Task:
Please give back each entry below unaltered, leaving the pictures out.

Web interface edit records
□ □ □ □ □ □ □
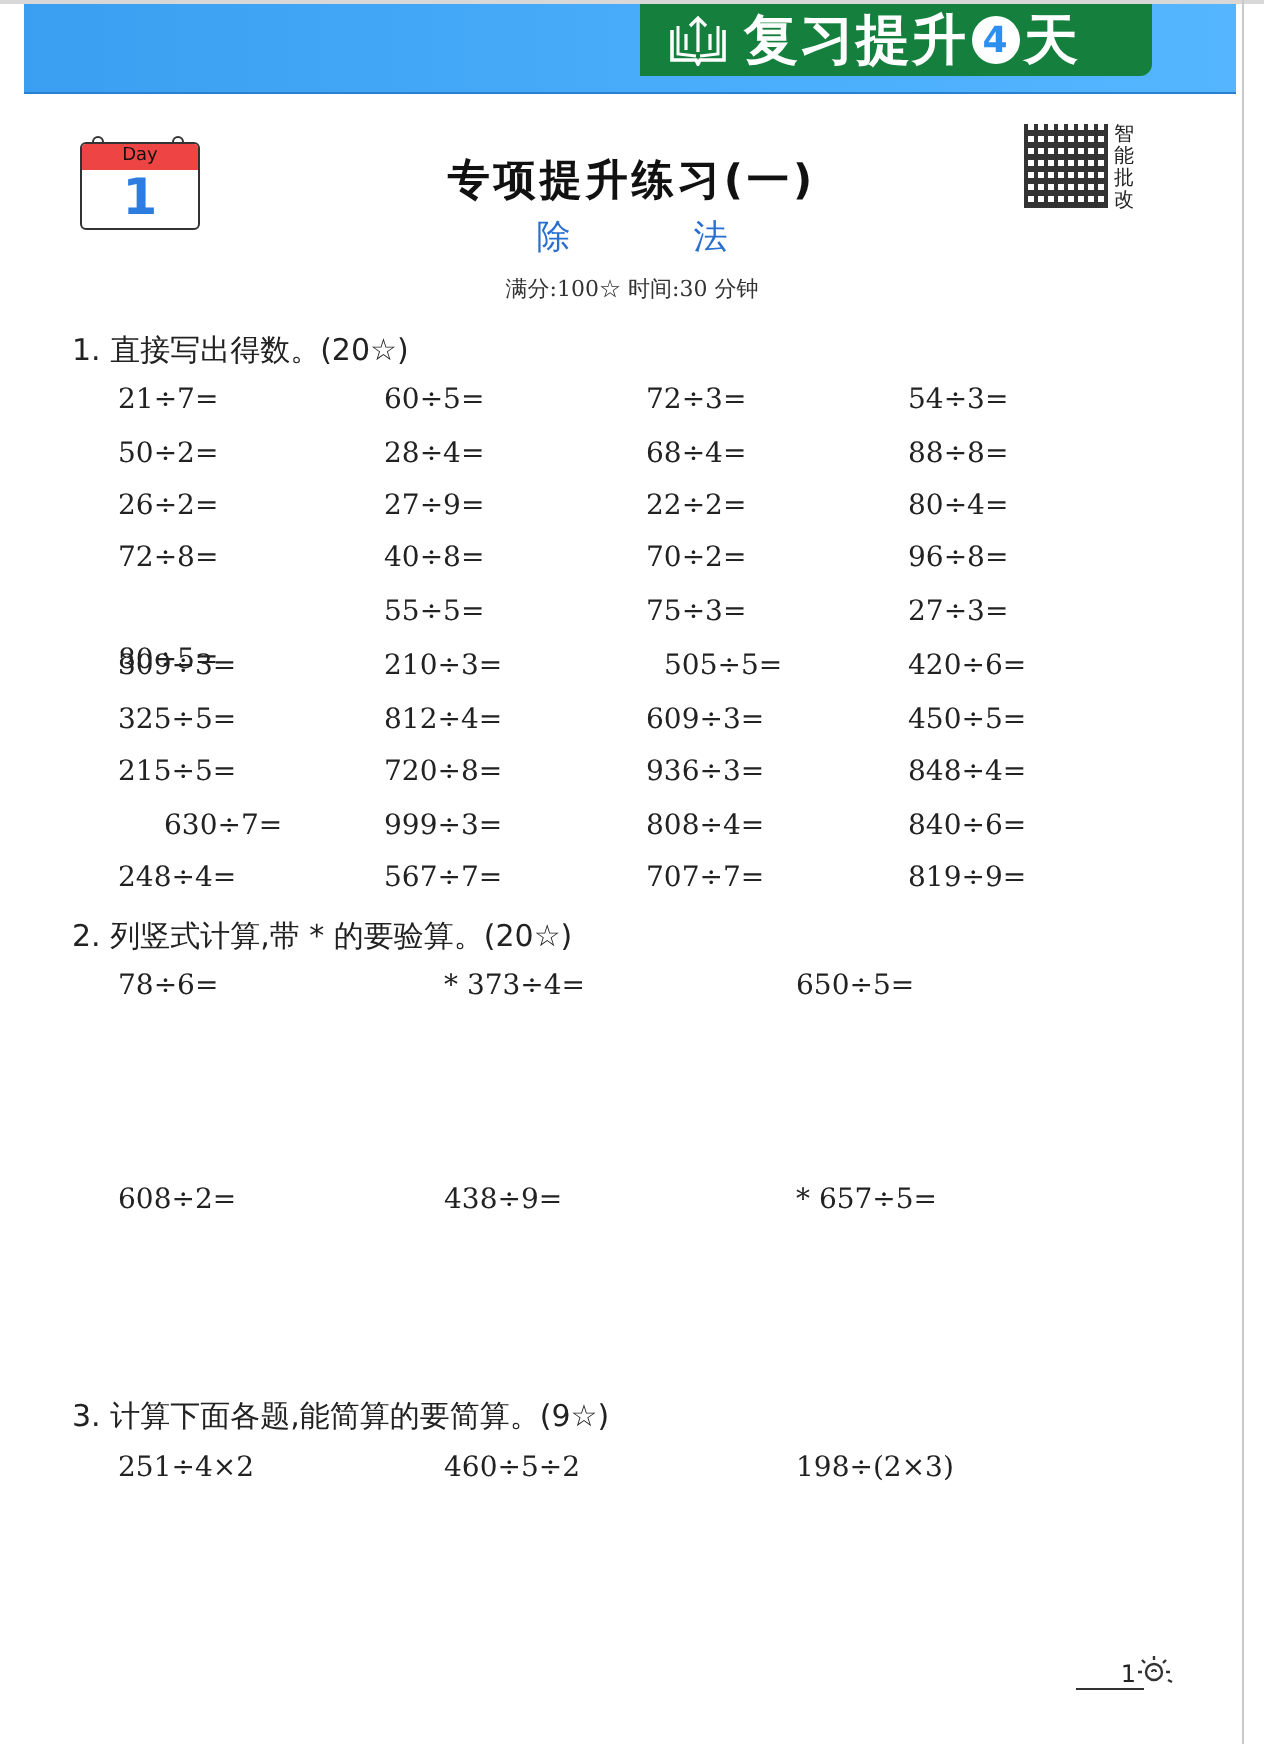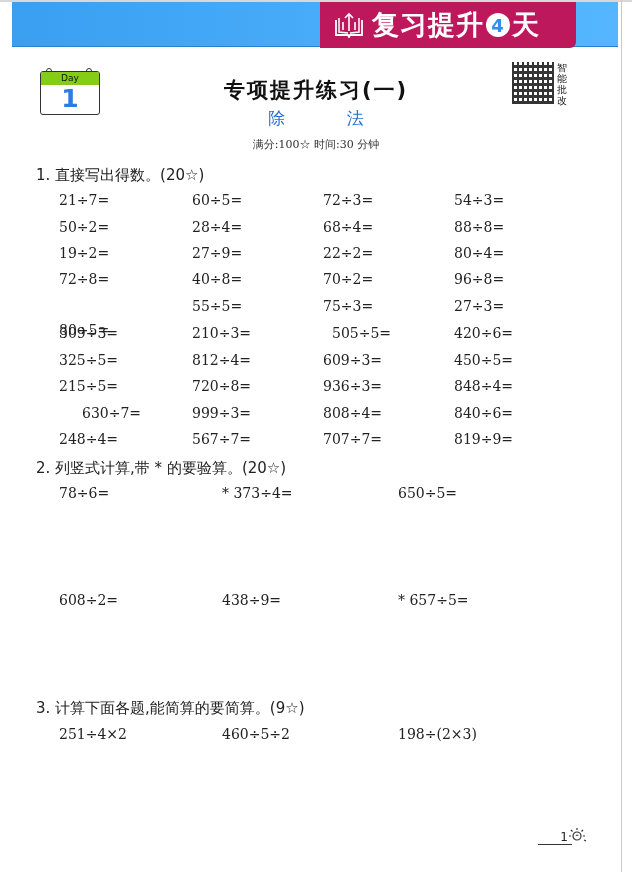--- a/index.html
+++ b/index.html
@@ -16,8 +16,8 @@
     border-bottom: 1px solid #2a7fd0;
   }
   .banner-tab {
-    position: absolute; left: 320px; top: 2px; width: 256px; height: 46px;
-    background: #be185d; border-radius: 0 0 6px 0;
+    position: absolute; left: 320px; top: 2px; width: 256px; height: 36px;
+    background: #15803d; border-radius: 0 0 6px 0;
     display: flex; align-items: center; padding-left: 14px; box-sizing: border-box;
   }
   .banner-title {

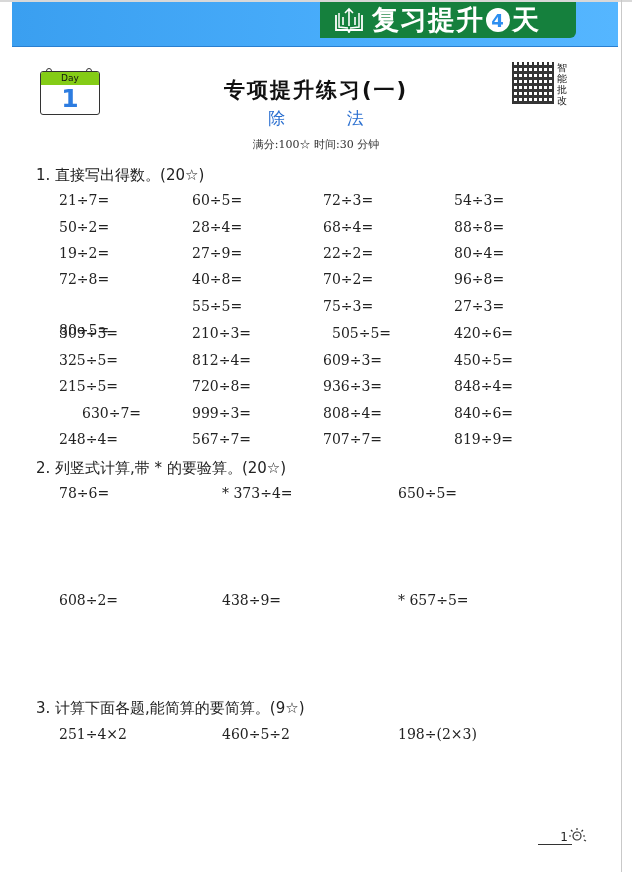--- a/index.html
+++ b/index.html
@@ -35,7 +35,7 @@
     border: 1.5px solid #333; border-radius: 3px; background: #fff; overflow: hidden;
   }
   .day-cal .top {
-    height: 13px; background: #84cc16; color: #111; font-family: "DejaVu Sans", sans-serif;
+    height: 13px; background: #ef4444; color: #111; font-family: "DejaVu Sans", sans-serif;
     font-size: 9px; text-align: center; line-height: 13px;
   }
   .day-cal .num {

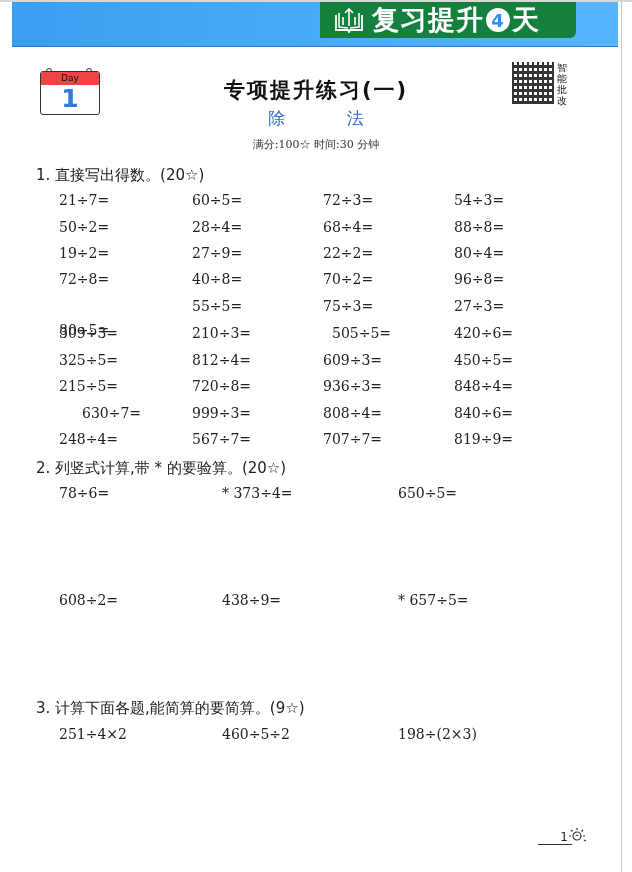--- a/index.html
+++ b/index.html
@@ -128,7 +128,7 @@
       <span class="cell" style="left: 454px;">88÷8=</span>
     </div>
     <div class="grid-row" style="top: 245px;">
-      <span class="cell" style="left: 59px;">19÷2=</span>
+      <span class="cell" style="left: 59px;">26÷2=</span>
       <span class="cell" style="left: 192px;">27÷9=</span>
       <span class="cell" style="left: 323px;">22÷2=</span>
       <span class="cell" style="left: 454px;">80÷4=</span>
□ □ □ □ □ □ □
Task answer:
--- a/index.html
+++ b/index.html
@@ -16,8 +16,8 @@
     border-bottom: 1px solid #2a7fd0;
   }
   .banner-tab {
-    position: absolute; left: 320px; top: 2px; width: 256px; height: 46px;
-    background: #be185d; border-radius: 0 0 6px 0;
+    position: absolute; left: 320px; top: 2px; width: 256px; height: 36px;
+    background: #15803d; border-radius: 0 0 6px 0;
     display: flex; align-items: center; padding-left: 14px; box-sizing: border-box;
   }
   .banner-title {

--- a/index.html
+++ b/index.html
@@ -35,7 +35,7 @@
     border: 1.5px solid #333; border-radius: 3px; background: #fff; overflow: hidden;
   }
   .day-cal .top {
-    height: 13px; background: #84cc16; color: #111; font-family: "DejaVu Sans", sans-serif;
+    height: 13px; background: #ef4444; color: #111; font-family: "DejaVu Sans", sans-serif;
     font-size: 9px; text-align: center; line-height: 13px;
   }
   .day-cal .num {

--- a/index.html
+++ b/index.html
@@ -128,7 +128,7 @@
       <span class="cell" style="left: 454px;">88÷8=</span>
     </div>
     <div class="grid-row" style="top: 245px;">
-      <span class="cell" style="left: 59px;">19÷2=</span>
+      <span class="cell" style="left: 59px;">26÷2=</span>
       <span class="cell" style="left: 192px;">27÷9=</span>
       <span class="cell" style="left: 323px;">22÷2=</span>
       <span class="cell" style="left: 454px;">80÷4=</span>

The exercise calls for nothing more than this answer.